##### EXERCISE DATA #####

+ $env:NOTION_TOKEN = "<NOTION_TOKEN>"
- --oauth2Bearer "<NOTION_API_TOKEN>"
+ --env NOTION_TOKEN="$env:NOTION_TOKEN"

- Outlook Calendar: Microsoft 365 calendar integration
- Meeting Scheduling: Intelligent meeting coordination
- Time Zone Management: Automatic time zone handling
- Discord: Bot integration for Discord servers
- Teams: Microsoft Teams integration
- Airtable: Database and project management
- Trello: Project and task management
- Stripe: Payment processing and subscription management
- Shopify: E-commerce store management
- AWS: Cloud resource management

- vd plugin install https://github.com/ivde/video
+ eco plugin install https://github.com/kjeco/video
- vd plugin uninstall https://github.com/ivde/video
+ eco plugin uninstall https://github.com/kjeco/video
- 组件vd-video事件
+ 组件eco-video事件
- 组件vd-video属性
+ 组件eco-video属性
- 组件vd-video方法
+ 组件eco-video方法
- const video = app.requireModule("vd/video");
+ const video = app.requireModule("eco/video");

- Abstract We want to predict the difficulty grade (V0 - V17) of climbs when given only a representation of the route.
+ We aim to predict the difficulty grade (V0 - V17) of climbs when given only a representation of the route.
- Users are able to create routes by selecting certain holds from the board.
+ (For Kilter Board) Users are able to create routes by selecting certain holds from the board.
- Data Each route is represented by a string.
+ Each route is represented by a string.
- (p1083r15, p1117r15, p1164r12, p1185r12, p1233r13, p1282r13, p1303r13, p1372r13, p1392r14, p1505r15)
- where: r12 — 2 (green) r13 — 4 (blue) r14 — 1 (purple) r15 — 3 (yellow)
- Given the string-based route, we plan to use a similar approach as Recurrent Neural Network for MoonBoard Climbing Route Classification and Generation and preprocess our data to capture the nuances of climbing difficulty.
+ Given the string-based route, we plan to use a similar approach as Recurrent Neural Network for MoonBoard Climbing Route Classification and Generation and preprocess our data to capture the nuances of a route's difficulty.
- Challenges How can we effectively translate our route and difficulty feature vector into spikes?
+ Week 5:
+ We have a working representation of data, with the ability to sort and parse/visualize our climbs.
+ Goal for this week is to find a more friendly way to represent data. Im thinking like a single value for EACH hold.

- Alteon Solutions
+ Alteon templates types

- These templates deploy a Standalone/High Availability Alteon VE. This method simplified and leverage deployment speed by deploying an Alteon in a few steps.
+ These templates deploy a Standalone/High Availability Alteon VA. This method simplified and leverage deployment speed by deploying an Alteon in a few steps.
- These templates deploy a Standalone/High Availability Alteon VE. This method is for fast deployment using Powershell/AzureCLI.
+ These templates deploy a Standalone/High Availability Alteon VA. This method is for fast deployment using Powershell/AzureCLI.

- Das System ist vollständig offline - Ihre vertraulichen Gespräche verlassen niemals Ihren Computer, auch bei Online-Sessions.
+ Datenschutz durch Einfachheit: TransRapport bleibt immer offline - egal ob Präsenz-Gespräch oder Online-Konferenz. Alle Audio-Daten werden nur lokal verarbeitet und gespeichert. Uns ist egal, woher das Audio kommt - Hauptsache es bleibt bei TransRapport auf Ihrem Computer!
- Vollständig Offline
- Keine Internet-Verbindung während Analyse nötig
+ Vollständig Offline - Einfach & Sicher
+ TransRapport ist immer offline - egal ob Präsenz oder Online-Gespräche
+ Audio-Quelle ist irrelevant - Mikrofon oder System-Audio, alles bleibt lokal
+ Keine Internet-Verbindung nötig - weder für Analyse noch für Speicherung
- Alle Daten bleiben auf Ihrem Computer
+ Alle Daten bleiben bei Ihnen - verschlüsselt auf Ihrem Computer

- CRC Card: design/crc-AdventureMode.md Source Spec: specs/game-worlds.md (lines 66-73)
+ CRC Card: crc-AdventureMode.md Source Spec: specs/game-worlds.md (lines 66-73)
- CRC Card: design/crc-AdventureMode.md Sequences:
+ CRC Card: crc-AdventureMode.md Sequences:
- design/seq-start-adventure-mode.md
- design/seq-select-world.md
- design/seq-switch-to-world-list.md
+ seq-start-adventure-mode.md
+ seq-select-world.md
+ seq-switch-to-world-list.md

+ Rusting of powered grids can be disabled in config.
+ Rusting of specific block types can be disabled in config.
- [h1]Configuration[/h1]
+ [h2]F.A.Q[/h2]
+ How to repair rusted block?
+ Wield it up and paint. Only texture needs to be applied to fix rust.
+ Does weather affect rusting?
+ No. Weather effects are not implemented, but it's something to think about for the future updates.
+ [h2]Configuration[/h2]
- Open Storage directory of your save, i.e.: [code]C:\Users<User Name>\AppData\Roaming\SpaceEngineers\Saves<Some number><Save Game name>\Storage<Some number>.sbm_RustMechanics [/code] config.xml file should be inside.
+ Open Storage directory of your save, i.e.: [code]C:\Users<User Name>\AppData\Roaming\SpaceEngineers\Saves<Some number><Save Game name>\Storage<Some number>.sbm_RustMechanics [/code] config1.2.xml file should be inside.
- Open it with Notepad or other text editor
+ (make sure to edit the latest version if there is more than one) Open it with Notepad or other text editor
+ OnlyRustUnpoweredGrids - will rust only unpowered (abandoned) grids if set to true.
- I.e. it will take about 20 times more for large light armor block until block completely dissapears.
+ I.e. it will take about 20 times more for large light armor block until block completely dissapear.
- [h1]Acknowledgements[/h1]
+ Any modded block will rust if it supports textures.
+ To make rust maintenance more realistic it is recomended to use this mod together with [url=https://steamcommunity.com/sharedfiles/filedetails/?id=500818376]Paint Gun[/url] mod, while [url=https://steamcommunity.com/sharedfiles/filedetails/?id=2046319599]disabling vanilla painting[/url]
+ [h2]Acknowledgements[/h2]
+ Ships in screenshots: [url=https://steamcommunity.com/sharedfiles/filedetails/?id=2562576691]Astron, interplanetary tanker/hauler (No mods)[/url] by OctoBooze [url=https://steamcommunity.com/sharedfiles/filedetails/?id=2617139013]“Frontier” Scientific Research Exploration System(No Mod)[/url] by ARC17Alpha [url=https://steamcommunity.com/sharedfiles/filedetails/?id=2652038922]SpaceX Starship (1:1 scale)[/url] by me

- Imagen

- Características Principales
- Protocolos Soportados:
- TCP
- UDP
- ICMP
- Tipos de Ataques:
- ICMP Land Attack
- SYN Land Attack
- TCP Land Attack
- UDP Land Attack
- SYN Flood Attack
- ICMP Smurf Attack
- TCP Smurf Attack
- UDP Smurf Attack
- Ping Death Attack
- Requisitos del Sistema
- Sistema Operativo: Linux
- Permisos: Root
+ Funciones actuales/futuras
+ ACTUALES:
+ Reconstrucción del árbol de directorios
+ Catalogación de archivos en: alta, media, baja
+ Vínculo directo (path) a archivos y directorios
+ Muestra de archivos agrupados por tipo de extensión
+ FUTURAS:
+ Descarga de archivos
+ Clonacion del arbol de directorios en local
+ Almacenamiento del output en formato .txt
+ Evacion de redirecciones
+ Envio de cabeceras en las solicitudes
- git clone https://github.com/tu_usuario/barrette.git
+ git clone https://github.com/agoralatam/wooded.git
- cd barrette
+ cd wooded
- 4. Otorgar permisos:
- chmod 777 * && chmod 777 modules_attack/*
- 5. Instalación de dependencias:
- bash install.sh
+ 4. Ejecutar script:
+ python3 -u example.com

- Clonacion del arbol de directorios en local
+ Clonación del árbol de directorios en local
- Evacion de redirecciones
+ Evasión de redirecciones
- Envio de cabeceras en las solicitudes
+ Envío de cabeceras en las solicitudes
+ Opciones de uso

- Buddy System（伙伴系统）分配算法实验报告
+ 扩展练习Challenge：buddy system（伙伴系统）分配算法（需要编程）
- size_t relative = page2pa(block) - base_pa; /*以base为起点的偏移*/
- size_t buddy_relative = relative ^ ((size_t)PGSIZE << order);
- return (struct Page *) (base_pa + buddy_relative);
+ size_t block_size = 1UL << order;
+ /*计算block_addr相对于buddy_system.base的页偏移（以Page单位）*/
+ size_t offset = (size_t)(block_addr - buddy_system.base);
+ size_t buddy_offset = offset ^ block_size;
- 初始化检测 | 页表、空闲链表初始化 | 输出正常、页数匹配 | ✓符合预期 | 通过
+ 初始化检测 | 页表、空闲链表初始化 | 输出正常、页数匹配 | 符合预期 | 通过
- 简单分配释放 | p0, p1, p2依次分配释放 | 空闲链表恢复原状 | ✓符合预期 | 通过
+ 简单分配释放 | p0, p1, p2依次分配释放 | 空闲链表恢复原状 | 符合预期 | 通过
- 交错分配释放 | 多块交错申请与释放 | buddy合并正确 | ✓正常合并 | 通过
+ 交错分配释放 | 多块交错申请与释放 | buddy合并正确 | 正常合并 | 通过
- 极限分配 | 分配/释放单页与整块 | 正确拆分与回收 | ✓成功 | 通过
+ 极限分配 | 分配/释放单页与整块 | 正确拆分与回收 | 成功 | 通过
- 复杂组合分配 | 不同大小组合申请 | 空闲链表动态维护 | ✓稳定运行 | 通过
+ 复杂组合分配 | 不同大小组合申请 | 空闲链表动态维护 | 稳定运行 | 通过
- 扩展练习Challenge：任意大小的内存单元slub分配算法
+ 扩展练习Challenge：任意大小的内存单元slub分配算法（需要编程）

#####

_PROBLEM TO SOLVE_:
Extract exactly and only the lines above from the line containing "- bash install.sh" through the line containing "空闲链表恢复原状 | 符合预期 | 通过", both end lines included.

_SOLUTION FOR THIS TASK_:
- bash install.sh
+ 4. Ejecutar script:
+ python3 -u example.com

- Clonacion del arbol de directorios en local
+ Clonación del árbol de directorios en local
- Evacion de redirecciones
+ Evasión de redirecciones
- Envio de cabeceras en las solicitudes
+ Envío de cabeceras en las solicitudes
+ Opciones de uso

- Buddy System（伙伴系统）分配算法实验报告
+ 扩展练习Challenge：buddy system（伙伴系统）分配算法（需要编程）
- size_t relative = page2pa(block) - base_pa; /*以base为起点的偏移*/
- size_t buddy_relative = relative ^ ((size_t)PGSIZE << order);
- return (struct Page *) (base_pa + buddy_relative);
+ size_t block_size = 1UL << order;
+ /*计算block_addr相对于buddy_system.base的页偏移（以Page单位）*/
+ size_t offset = (size_t)(block_addr - buddy_system.base);
+ size_t buddy_offset = offset ^ block_size;
- 初始化检测 | 页表、空闲链表初始化 | 输出正常、页数匹配 | ✓符合预期 | 通过
+ 初始化检测 | 页表、空闲链表初始化 | 输出正常、页数匹配 | 符合预期 | 通过
- 简单分配释放 | p0, p1, p2依次分配释放 | 空闲链表恢复原状 | ✓符合预期 | 通过
+ 简单分配释放 | p0, p1, p2依次分配释放 | 空闲链表恢复原状 | 符合预期 | 通过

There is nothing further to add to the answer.